736 at 2; D. 725-1 at 3 (noting that a breach of warranty claim
generally constitutes a violation of c. 93A and cases cited). It
was the design defect claim for which a jury, after a contested and
well-tried case by both sides, found Philip Morris, not liable. D. 718
(verdict form). Having considered the evidence presented at trial and
the parties' proposed findings of fact and conclusions of law, 725, 736,
740 (Plaintiffs' reply), the Court renders judgment for Philip Morris
on the c. 93A claim and makes the following findings and conclusions.
The
jury found for Philip Morris on the design defect claim, finding in the
first instance that Plaintiffs failed to show that Marlboro cigarettes
produced by the Defendant are defective and unreasonably dangerous. D.

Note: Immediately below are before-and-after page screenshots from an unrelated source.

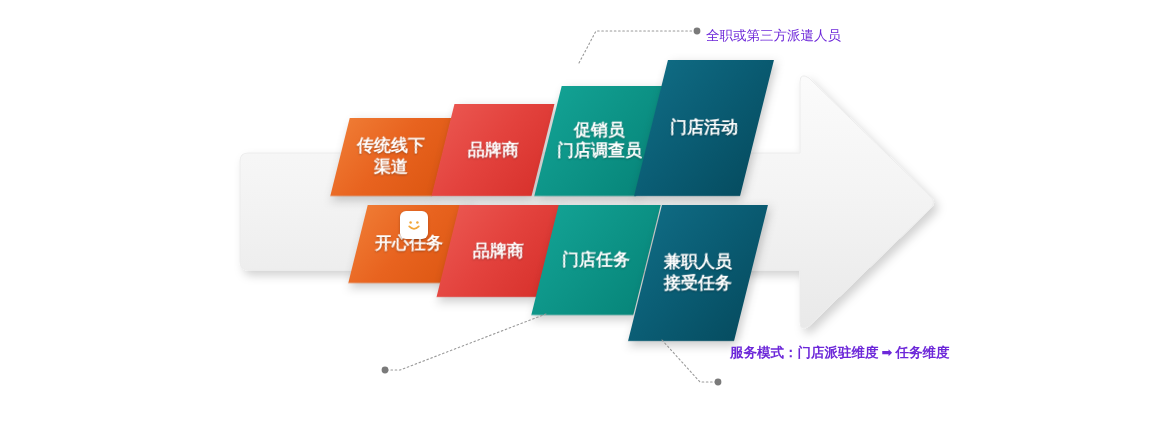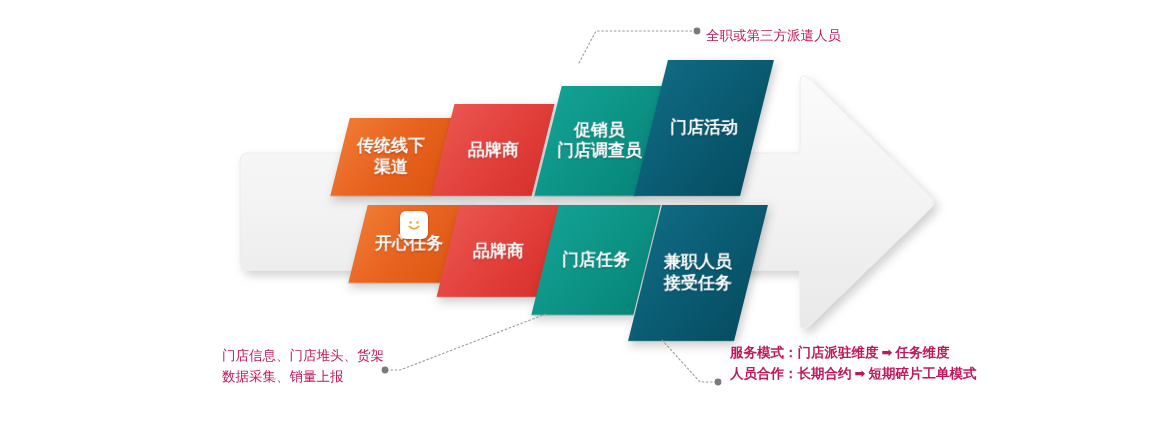"全职或第三方派遣人员" .anno { color: #be185d -> #6d28d9 }
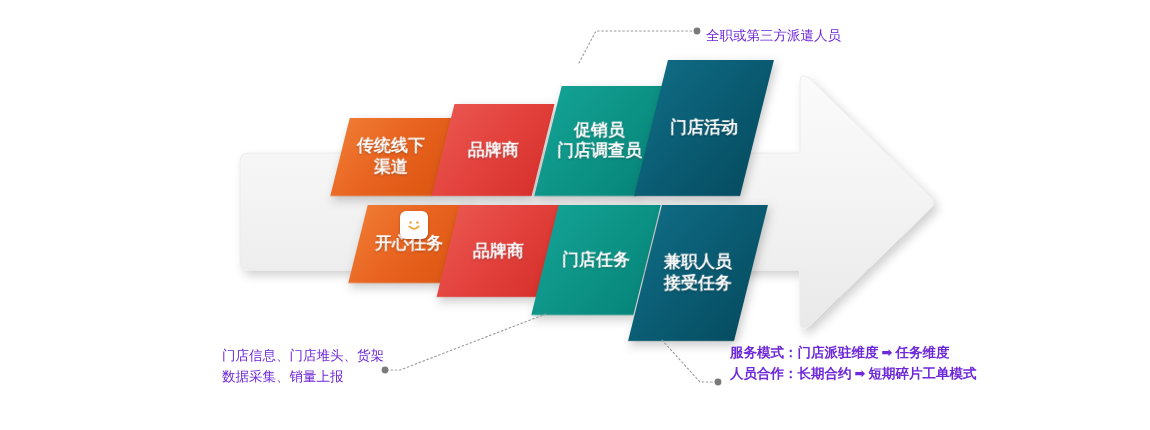"门店信息、门店堆头、货架" div.anno { html: <div> <span>门店信息、门店堆头、货架</span> <span>数据采集、销量上报</span> </div> -> none }
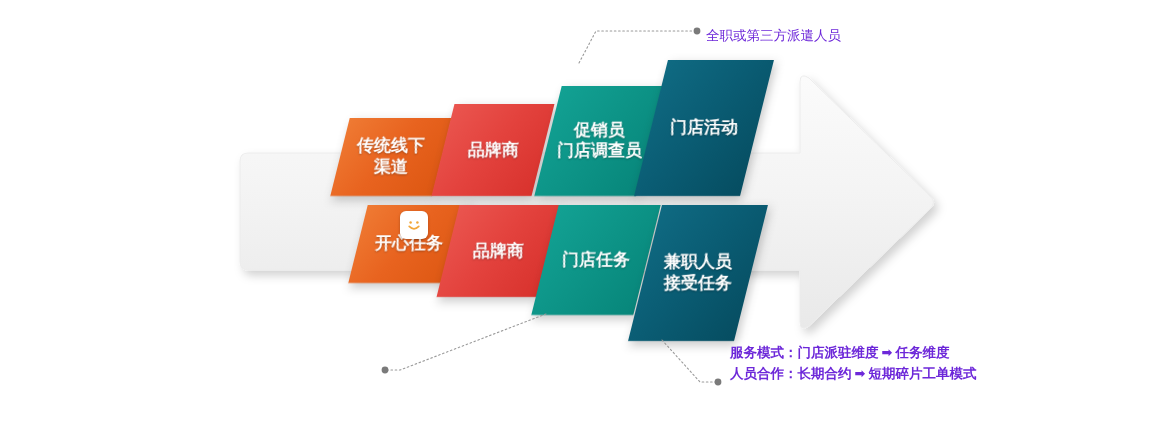"人员合作：长期合约 ➡ 短期碎片工单模式" span.ln { html: <span> <span>人员合作：长期合约</span><span>➡</span><span>短期碎片工单模式</span> </span> -> none }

718 at 1. The court finds that the Plaintiffs failed to show that there
was a safer, feasible alternative design for Marlboro cigarettes (i.e.,
an alternative design that would not unduly interfere with the
performance of the product from the perspective of a rational, informed,
non-addicted consumer) and that the Defendant's failure to adopt a
safer, feasible alternative design was unreasonable. The Court adopts
the Defendant's proposed findings of fact, D. 736 at ¶¶ 14-82 in this
regard.
Having found and concluded that Plaintiffs failed to
prove this first, requisite element of the breach of implied warranty of
merchantability claim, the Court need not address the remaining
elements of that claim. D. 715 at 159-60 (jury charge addressing
elements of design defect claim). Since this claim was the basis of the
alleged unfair and deceptive act under c. 93A, the Court concludes, by a
preponderance of the evidence and based upon the same findings of fact,
that Plaintiffs c. 93A claim fails as well.
Accordingly, the
Court shall enter judgment for Defendant Philip Morris as to the c. 93A
claim (Count III). (Hourihan, Lisa) (Entered: 09/22/2016)
Full disclosure: I served on the Philip Morris litigation team many, many years ago.